[Start of section]
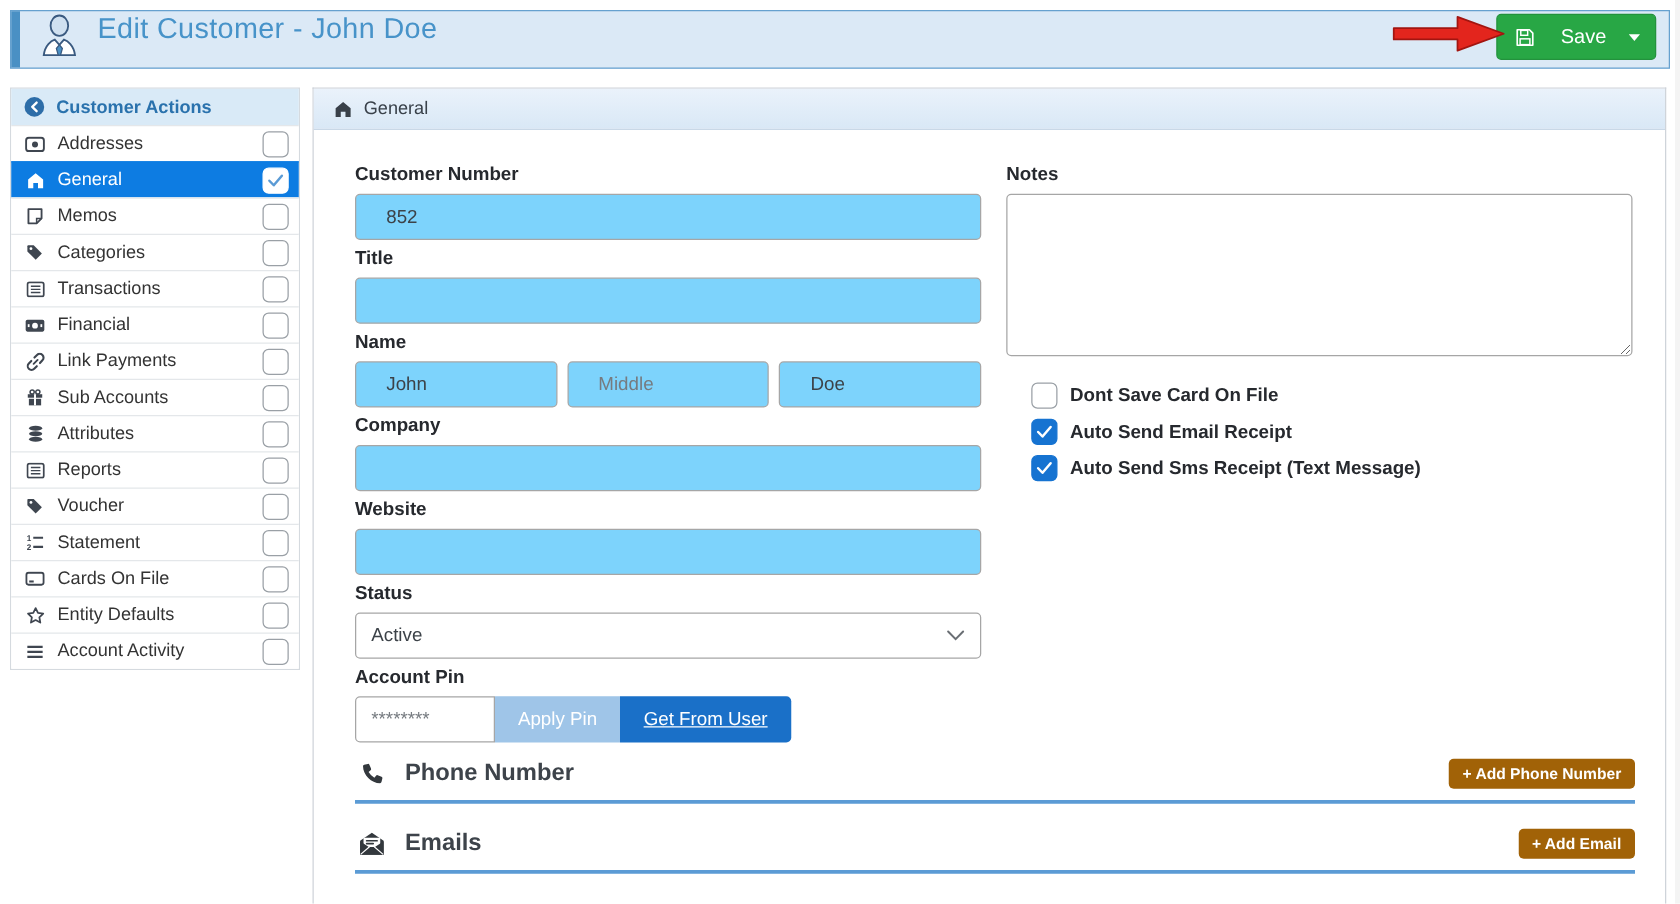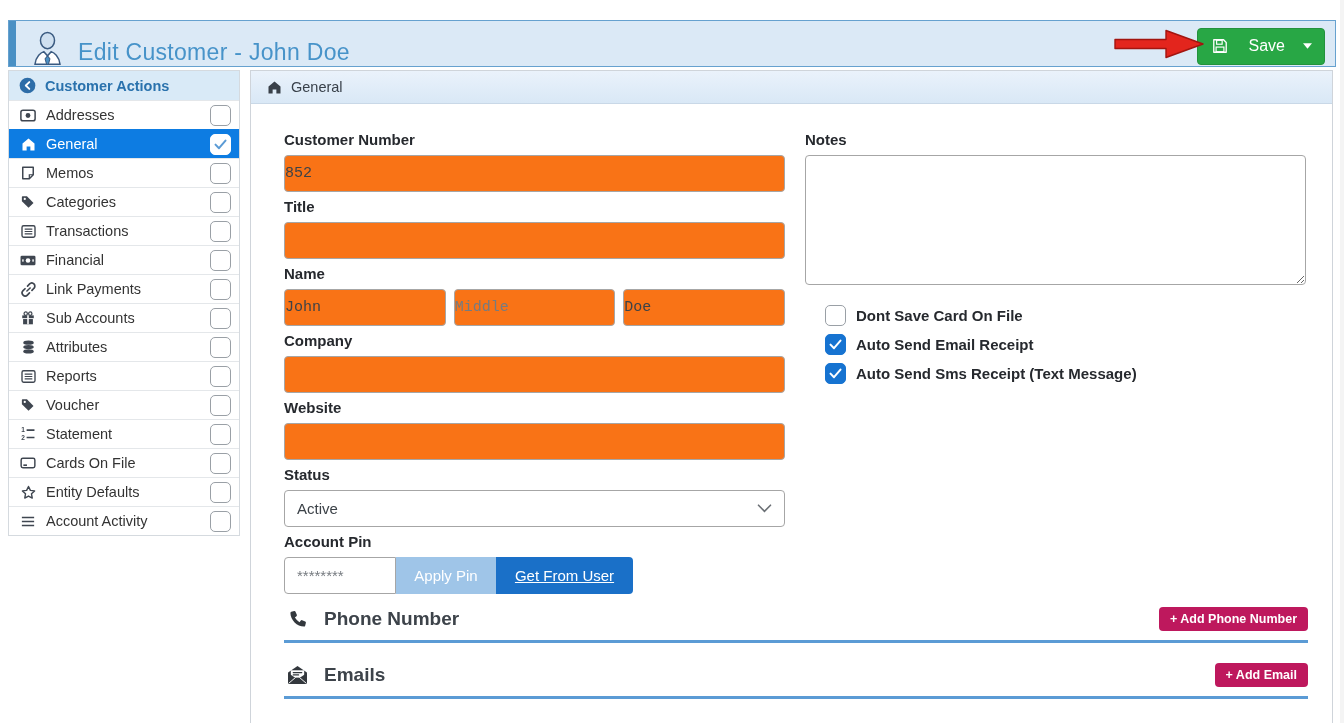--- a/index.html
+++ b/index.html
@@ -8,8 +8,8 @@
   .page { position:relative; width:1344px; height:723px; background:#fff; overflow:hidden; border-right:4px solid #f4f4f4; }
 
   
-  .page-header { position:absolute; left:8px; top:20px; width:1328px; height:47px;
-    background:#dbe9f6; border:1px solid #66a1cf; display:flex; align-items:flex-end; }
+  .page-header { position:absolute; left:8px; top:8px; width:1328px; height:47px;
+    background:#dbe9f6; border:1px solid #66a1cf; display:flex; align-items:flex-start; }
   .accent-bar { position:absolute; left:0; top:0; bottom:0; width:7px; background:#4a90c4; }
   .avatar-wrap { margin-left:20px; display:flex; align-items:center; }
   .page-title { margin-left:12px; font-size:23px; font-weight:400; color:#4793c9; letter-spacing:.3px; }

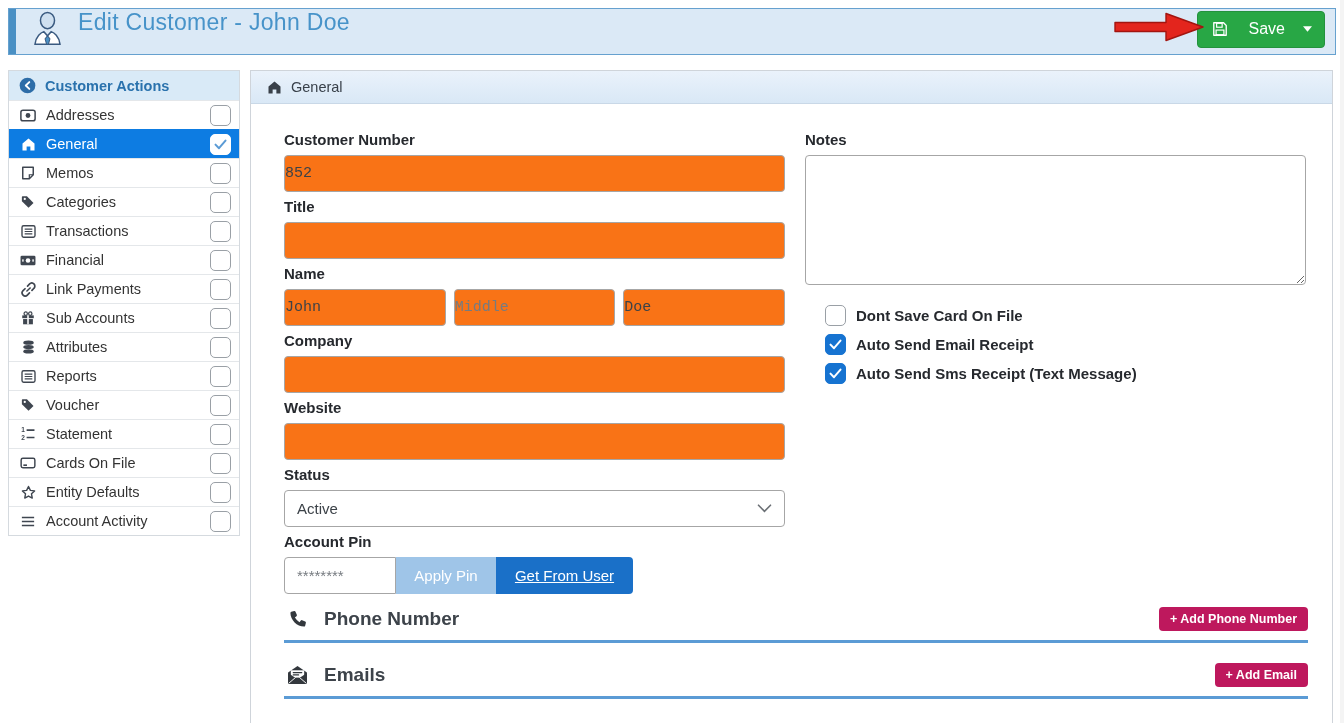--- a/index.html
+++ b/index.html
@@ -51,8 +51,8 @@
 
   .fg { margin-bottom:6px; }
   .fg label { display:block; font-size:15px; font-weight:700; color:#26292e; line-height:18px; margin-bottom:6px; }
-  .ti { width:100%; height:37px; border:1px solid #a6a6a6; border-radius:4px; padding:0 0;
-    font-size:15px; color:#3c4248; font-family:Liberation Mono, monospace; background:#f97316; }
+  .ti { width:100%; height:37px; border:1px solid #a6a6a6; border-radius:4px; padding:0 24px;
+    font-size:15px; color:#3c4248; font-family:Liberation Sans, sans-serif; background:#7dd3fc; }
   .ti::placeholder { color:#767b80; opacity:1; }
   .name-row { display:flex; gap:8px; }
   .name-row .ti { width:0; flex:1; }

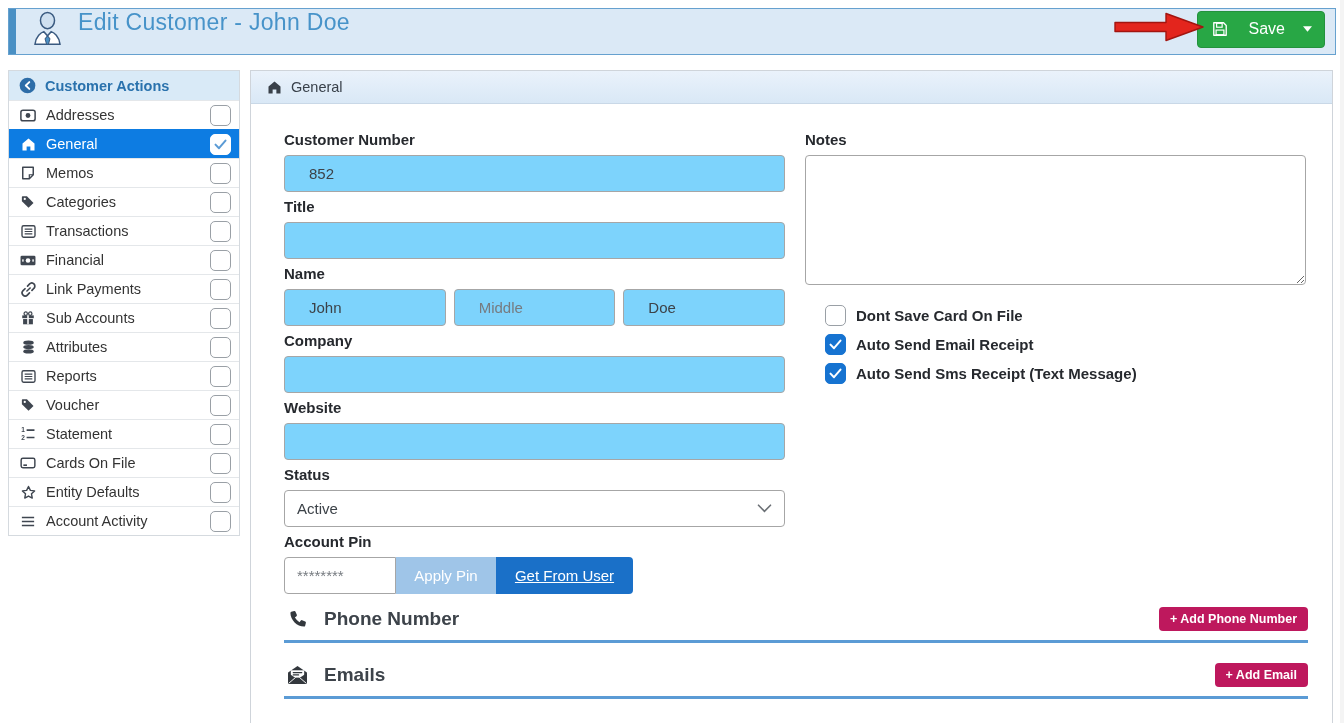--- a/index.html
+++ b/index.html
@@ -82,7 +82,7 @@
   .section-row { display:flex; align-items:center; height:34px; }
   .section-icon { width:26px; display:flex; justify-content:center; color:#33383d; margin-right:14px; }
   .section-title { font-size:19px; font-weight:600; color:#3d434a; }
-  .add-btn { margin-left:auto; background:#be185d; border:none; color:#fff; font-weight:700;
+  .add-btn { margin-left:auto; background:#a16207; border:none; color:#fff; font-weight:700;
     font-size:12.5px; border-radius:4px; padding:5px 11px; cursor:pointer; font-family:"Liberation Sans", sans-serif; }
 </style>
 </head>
[End of section]
[Start of section]
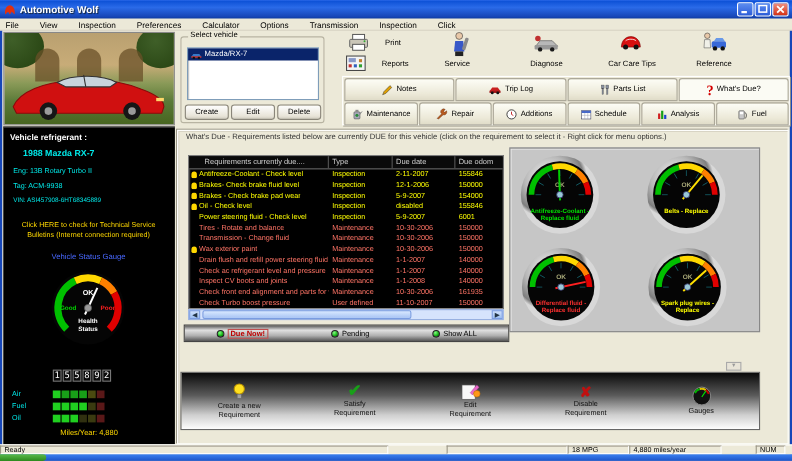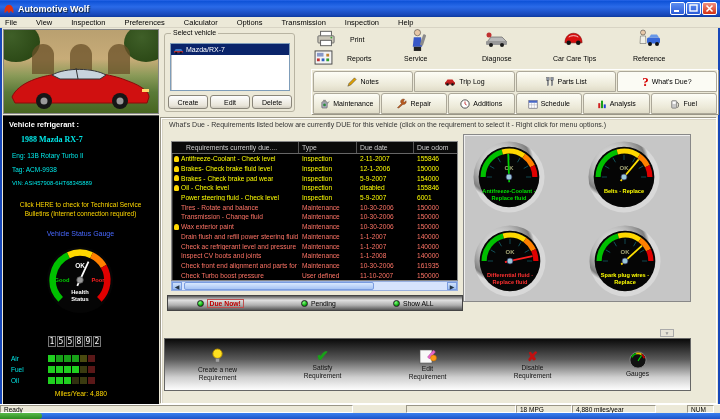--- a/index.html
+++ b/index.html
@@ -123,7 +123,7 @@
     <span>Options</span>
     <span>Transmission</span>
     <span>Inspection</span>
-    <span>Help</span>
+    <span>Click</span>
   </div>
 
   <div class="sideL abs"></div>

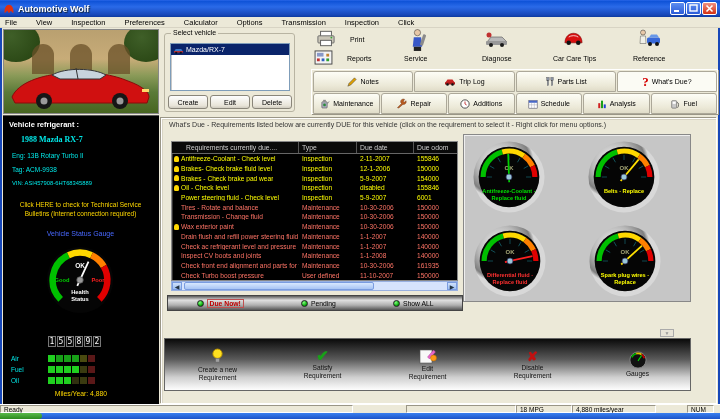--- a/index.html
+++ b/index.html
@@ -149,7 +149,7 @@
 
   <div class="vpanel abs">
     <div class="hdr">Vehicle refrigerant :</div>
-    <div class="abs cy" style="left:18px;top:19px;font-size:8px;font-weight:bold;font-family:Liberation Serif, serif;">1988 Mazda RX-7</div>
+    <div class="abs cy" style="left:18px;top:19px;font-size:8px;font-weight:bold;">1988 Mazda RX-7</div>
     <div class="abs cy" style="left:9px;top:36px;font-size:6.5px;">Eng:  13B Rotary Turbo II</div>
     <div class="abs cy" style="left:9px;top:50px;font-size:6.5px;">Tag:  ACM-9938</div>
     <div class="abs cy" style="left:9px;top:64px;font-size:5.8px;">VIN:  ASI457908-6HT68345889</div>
[End of section]
▶ _Exercise_: In the records above, how many lines contain the word "padding"? State only the number.

▶ _Written response_: 3